> _Prompt_:
Write out every entry precisely as given, leaving the pictures out.

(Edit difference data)
● ● ● ●

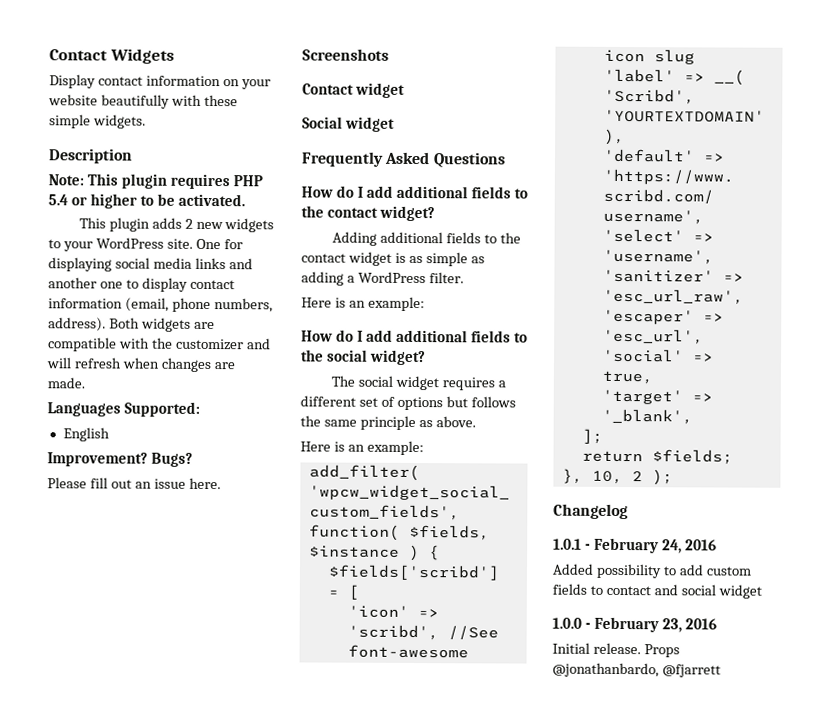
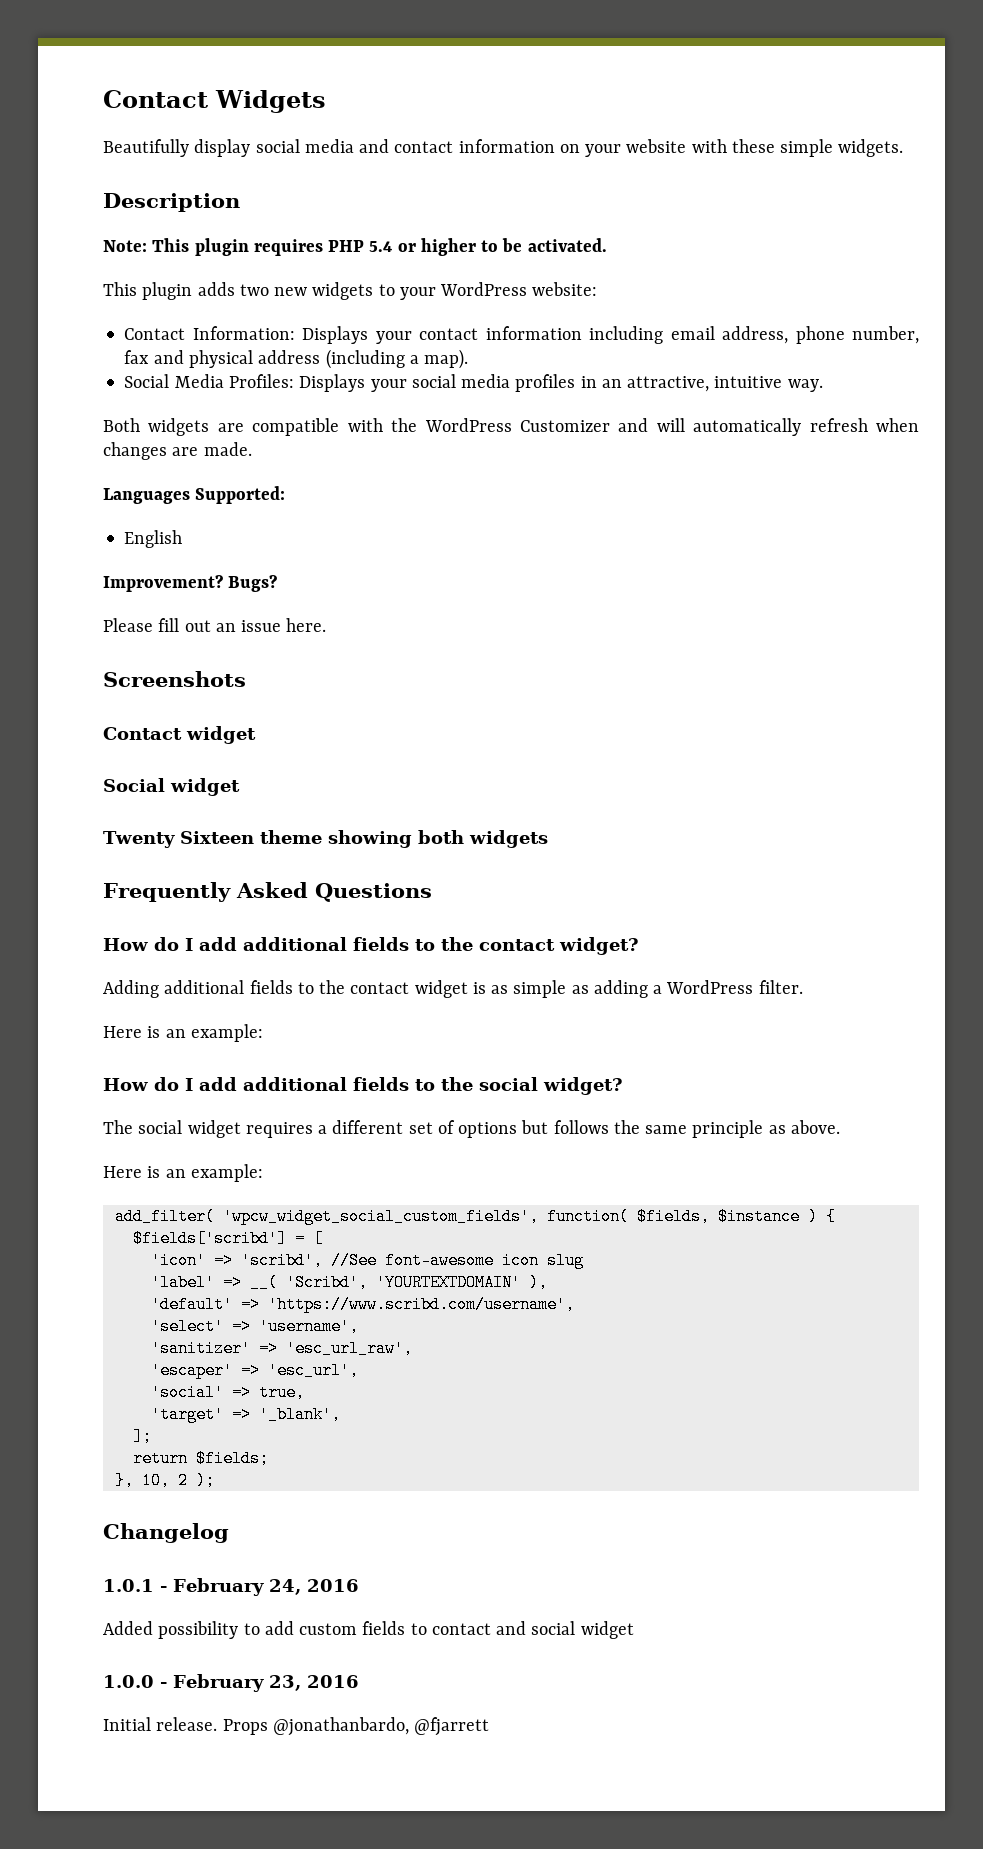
[49,74,96,89] Display -> [103,139,390,157] Beautifully display social media and
[100,94,170,109] beautifully -> (687, 146) none
[184,218,193,229] 2 -> [239,284,269,296] two
[166,238,243,250] [48,257,253,272] [48,277,235,292] [48,297,273,313] [48,317,106,332] site. One for displaying social media links and another one to display contact information (email, phone numbers, address). -> [532,282,598,296] [124,326,920,344] [124,349,469,369] [124,374,823,392] website: // Contact Information: Displays your contact information including email address, phone number, fax and physical address (including a map). // Social Media Profiles: Displays your social media profiles in an attractive, intuitive way. //
[175,338,244,351] customizer -> [424,418,610,432] WordPress Customizer
(72, 363) none -> [693,418,802,436] automatically
(396, 124) none -> [103,830,548,848] // Twenty Sixteen theme showing both widgets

● ● ● ●

> _Exercise output_:
[49,74,96,89] Display -> [103,139,390,157] Beautifully display social media and
[100,94,170,109] beautifully -> (687, 146) none
[184,218,193,229] 2 -> [239,284,269,296] two
[166,238,243,250] [48,257,253,272] [48,277,235,292] [48,297,273,313] [48,317,106,332] site. One for displaying social media links and another one to display contact information (email, phone numbers, address). -> [532,282,598,296] [124,326,920,344] [124,349,469,369] [124,374,823,392] website: // Contact Information: Displays your contact information including email address, phone number, fax and physical address (including a map). // Social Media Profiles: Displays your social media profiles in an attractive, intuitive way. //
[175,338,244,351] customizer -> [424,418,610,432] WordPress Customizer
(72, 363) none -> [693,418,802,436] automatically
(396, 124) none -> [103,830,548,848] // Twenty Sixteen theme showing both widgets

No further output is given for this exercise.